Hausa is spoken by approximately 70 million people as a first language, with another 20–30 million using it as a lingua franca across West Africa. It is the dominant language of northern Nigeria — Kano, Kaduna, Sokoto, Katsina, Bauchi — and the commercial language of huge swaths of the Nigerian economy. Yet if you search for "Hausa speech to text API" today, you will find almost nothing useful. A few academic papers. Some references to Mozilla Common Voice's small Hausa dataset. Nothing a developer can call and ship against.

The technical reasons for this gap are real:

Orinode STT (used by Maraba) model addresses all of these. We fine-tuned OpenAI Whisper (small) on 6.5 hours of Nigerian Hausa audio — sourced from Kano, Kaduna, and Sokoto speakers — combined with the Mozilla Common Voice Hausa set and proprietary call recordings. The result is a word error rate of approximately 18% on in-domain Nigerian Hausa, compared to roughly 40% WER from the base Whisper model on the same test set.

Prerequisites

Before you start, you need:

The STT API is billed at ₦5 per minute of audio. A 30-second Hausa clip costs ₦2.50. There is no minimum charge on the STT endpoint.

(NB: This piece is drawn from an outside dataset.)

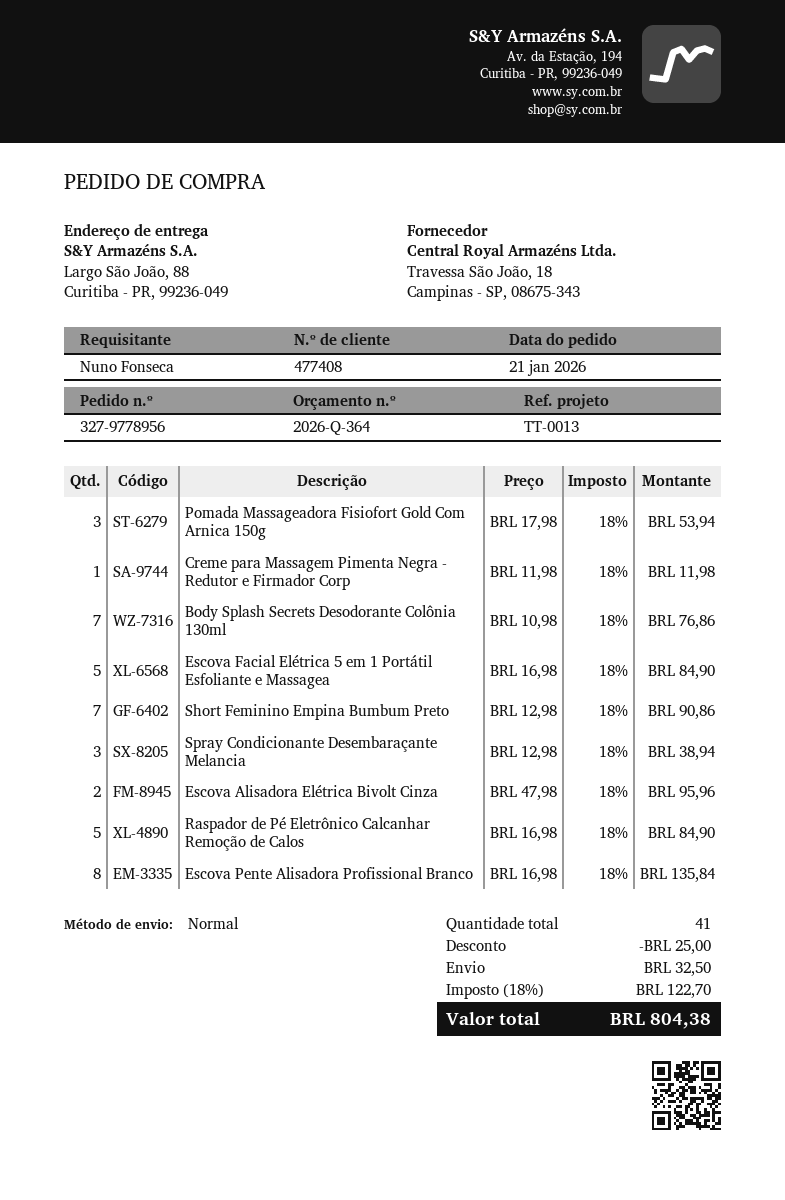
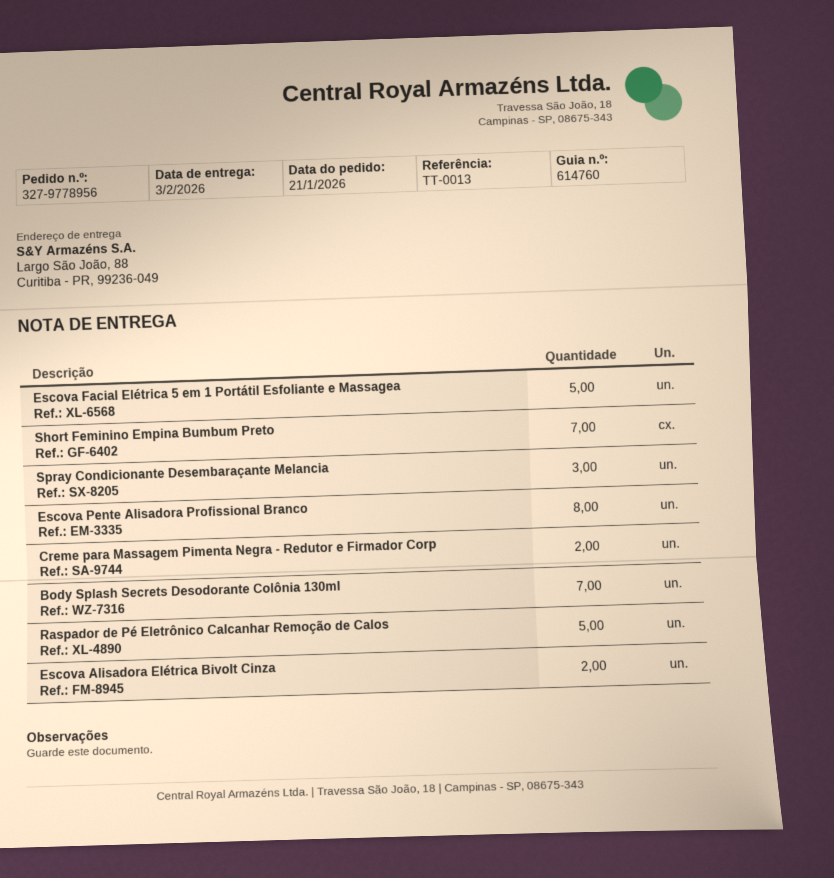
Pomada Massageadora Fisiofort Gold Com Arnica 150g: 3 -> none
Creme para Massagem Pimenta Negra - Redutor e Firmador Corp: 1 -> 2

Your first Hausa transcription: Python

The endpoint is POST /api/v1/transcribe/. You send a multipart form with the audio file and the language code ha. The response returns the transcript text, detected language, confidence score, and duration.

Python
import requests

API_KEY = "your-api-key-here"
AUDIO_FILE = "hausa_sample.wav"

with open(AUDIO_FILE, "rb") as f:
    response = requests.post(
        "https://maraba.ai/api/v1/transcribe/",
        headers={"X-API-Key": API_KEY},
        data={"language": "ha"},
        files={"audio": (AUDIO_FILE, f, "audio/wav")},
    )

response.raise_for_status()
result = response.json()

print(result["transcript"])
print(f"Confidence: {result['confidence']:.2f}")
print(f"Duration: {result['duration_seconds']:.1f}s")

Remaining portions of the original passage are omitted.